Segment Start: EXERCISE DATA
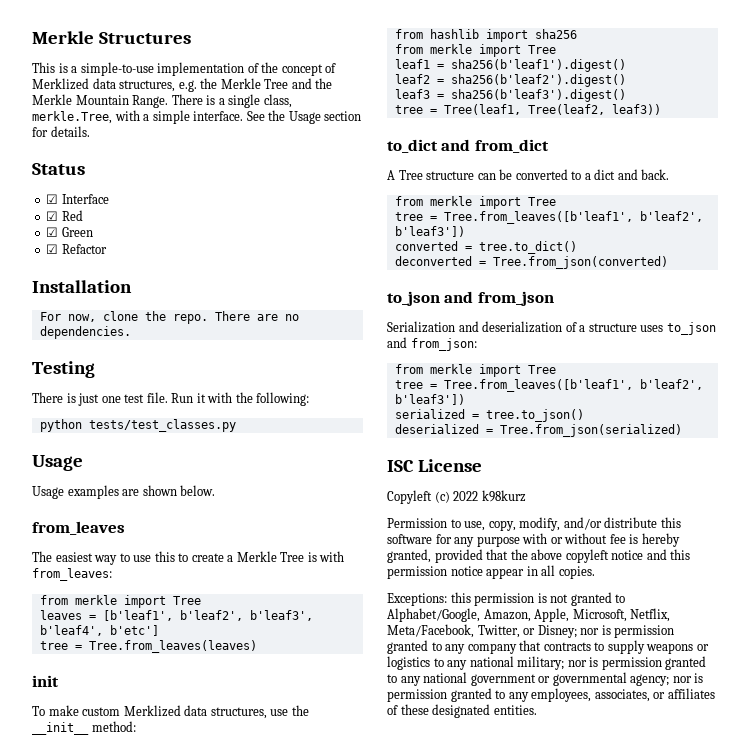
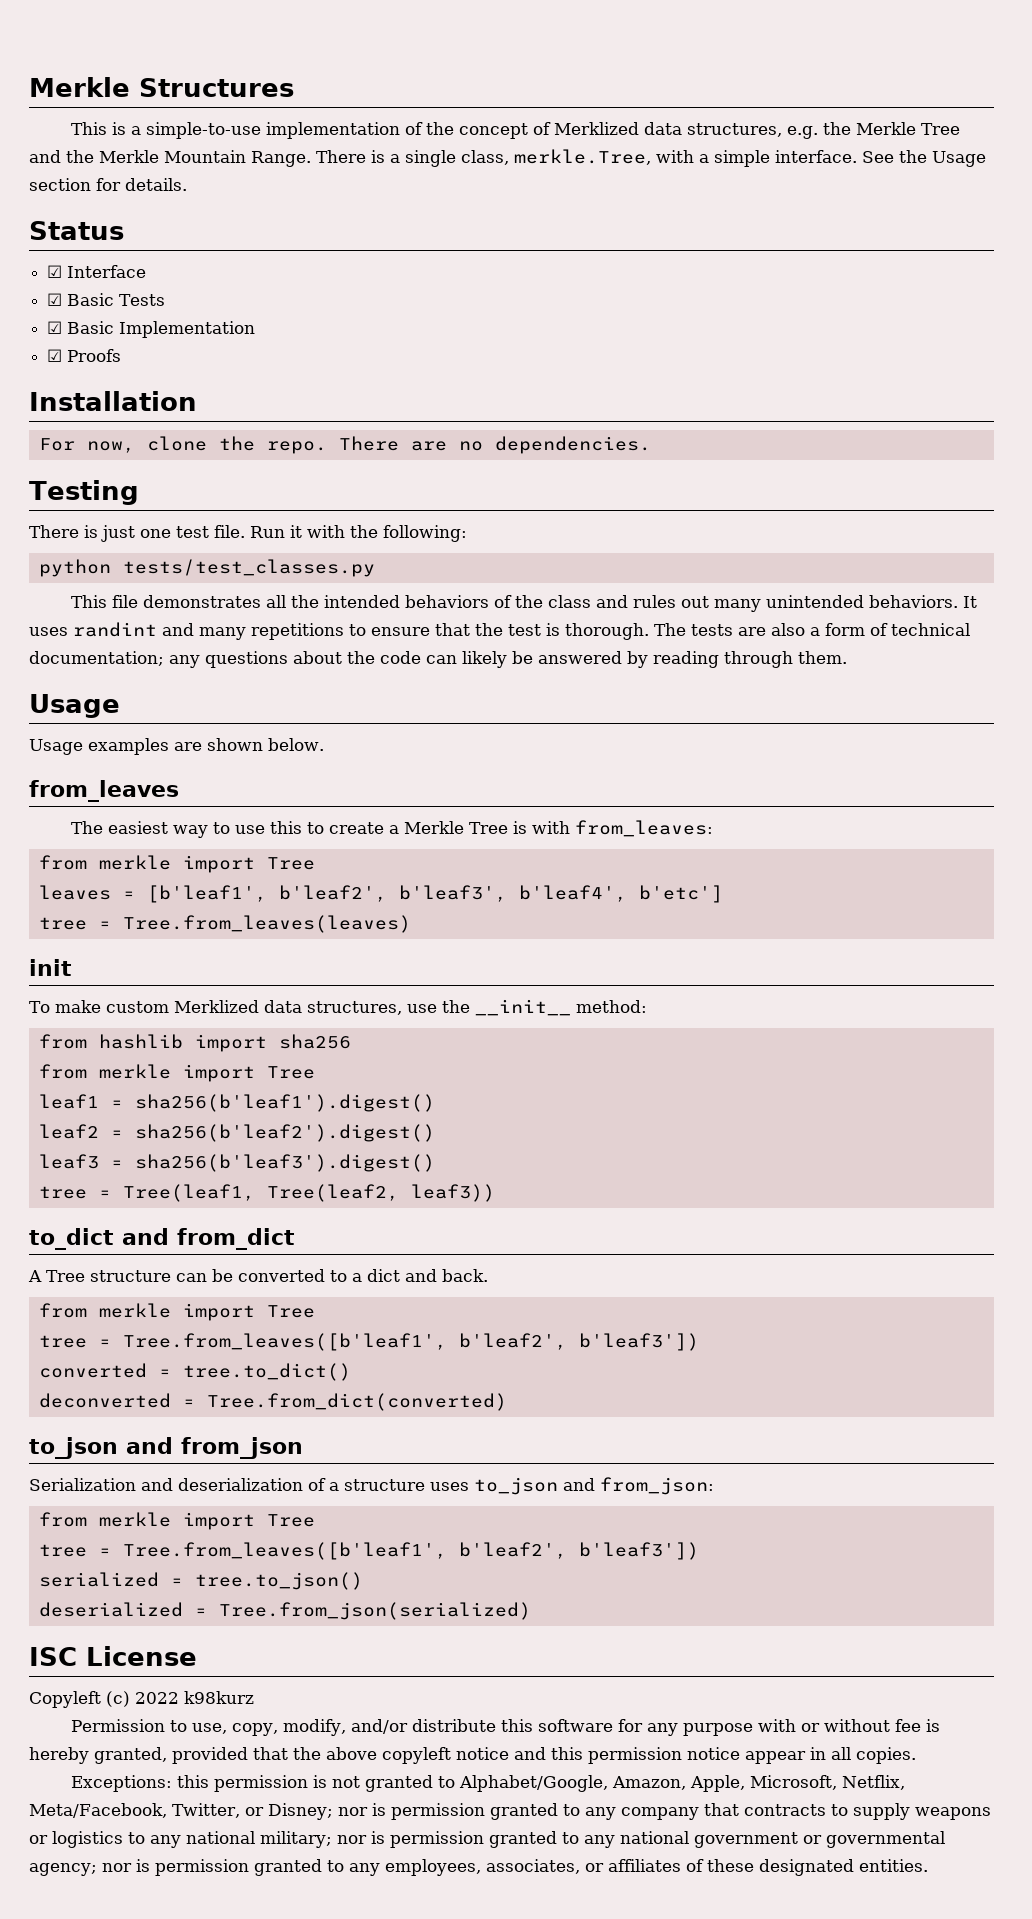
- ☑ Red
- ☑ Green
- ☑ Refactor
+ ☑ Basic Tests
+ ☑ Basic Implementation
+ ☑ Proofs
+ This file demonstrates all the intended behaviors of the class and rules out many unintended behaviors. It uses randint and many repetitions to ensure that the test is thorough. The tests are also a form of technical documentation; any questions about the code can likely be answered by reading through them.
- deconverted = Tree.from_json(converted)
+ deconverted = Tree.from_dict(converted)

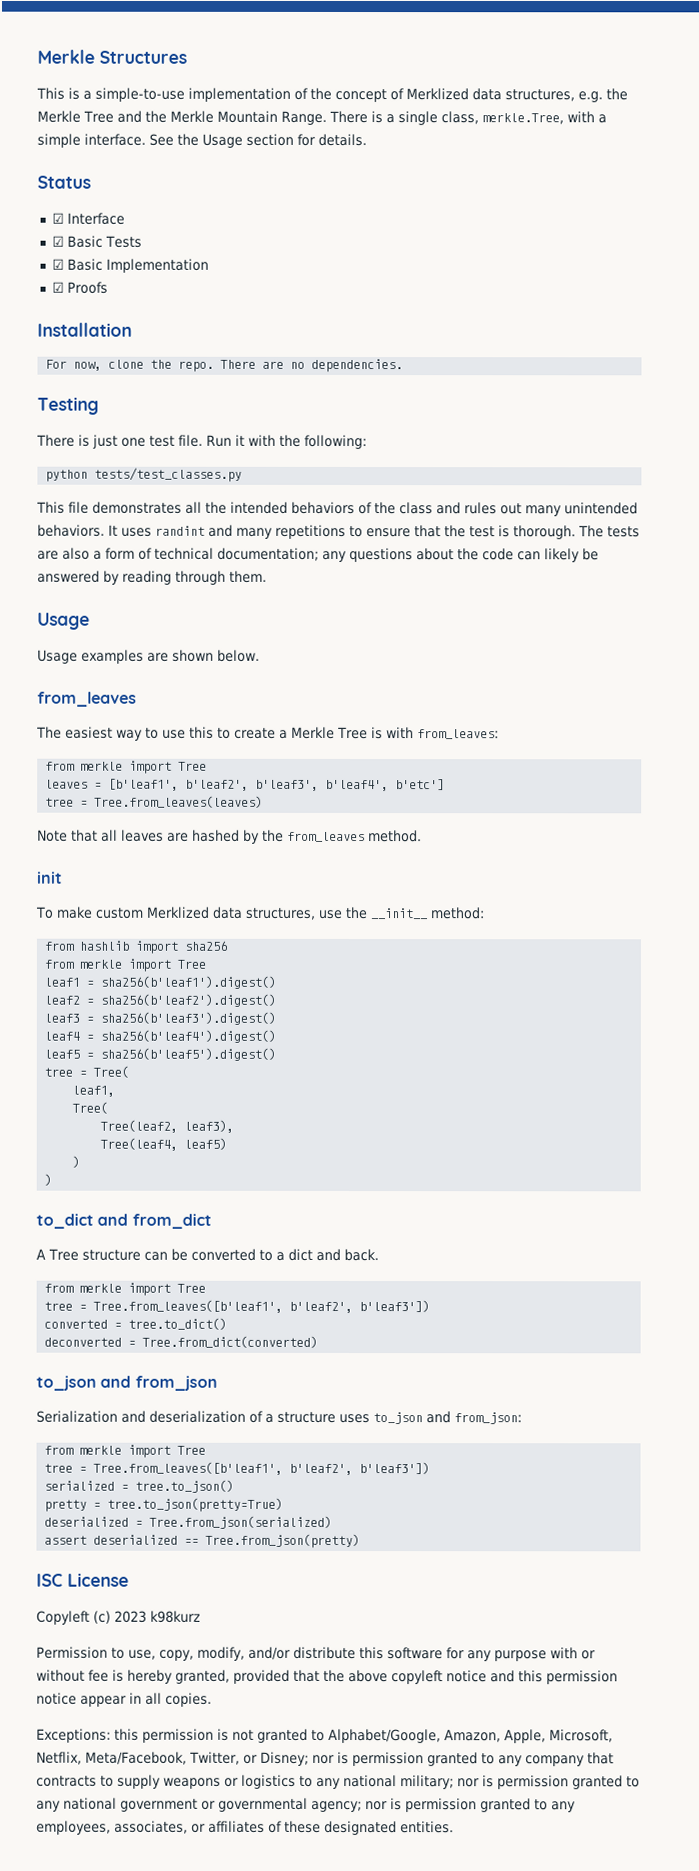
+ Note that all leaves are hashed by the from_leaves method.
- tree = Tree(leaf1, Tree(leaf2, leaf3))
+ leaf4 = sha256(b'leaf4').digest()
+ leaf5 = sha256(b'leaf5').digest()
+ tree = Tree(
+ leaf1,
+ Tree(
+ Tree(leaf2, leaf3),
+ Tree(leaf4, leaf5)
+ )
+ )
+ pretty = tree.to_json(pretty=True)
+ assert deserialized == Tree.from_json(pretty)
- Copyleft (c) 2022 k98kurz
+ Copyleft (c) 2023 k98kurz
Segment End: EXERCISE DATA
When you write out the data, keep every line exact and drop the pictures.

* RESPONSE FOR THIS EXERCISE *
- ☑ Red
- ☑ Green
- ☑ Refactor
+ ☑ Basic Tests
+ ☑ Basic Implementation
+ ☑ Proofs
+ This file demonstrates all the intended behaviors of the class and rules out many unintended behaviors. It uses randint and many repetitions to ensure that the test is thorough. The tests are also a form of technical documentation; any questions about the code can likely be answered by reading through them.
- deconverted = Tree.from_json(converted)
+ deconverted = Tree.from_dict(converted)

+ Note that all leaves are hashed by the from_leaves method.
- tree = Tree(leaf1, Tree(leaf2, leaf3))
+ leaf4 = sha256(b'leaf4').digest()
+ leaf5 = sha256(b'leaf5').digest()
+ tree = Tree(
+ leaf1,
+ Tree(
+ Tree(leaf2, leaf3),
+ Tree(leaf4, leaf5)
+ )
+ )
+ pretty = tree.to_json(pretty=True)
+ assert deserialized == Tree.from_json(pretty)
- Copyleft (c) 2022 k98kurz
+ Copyleft (c) 2023 k98kurz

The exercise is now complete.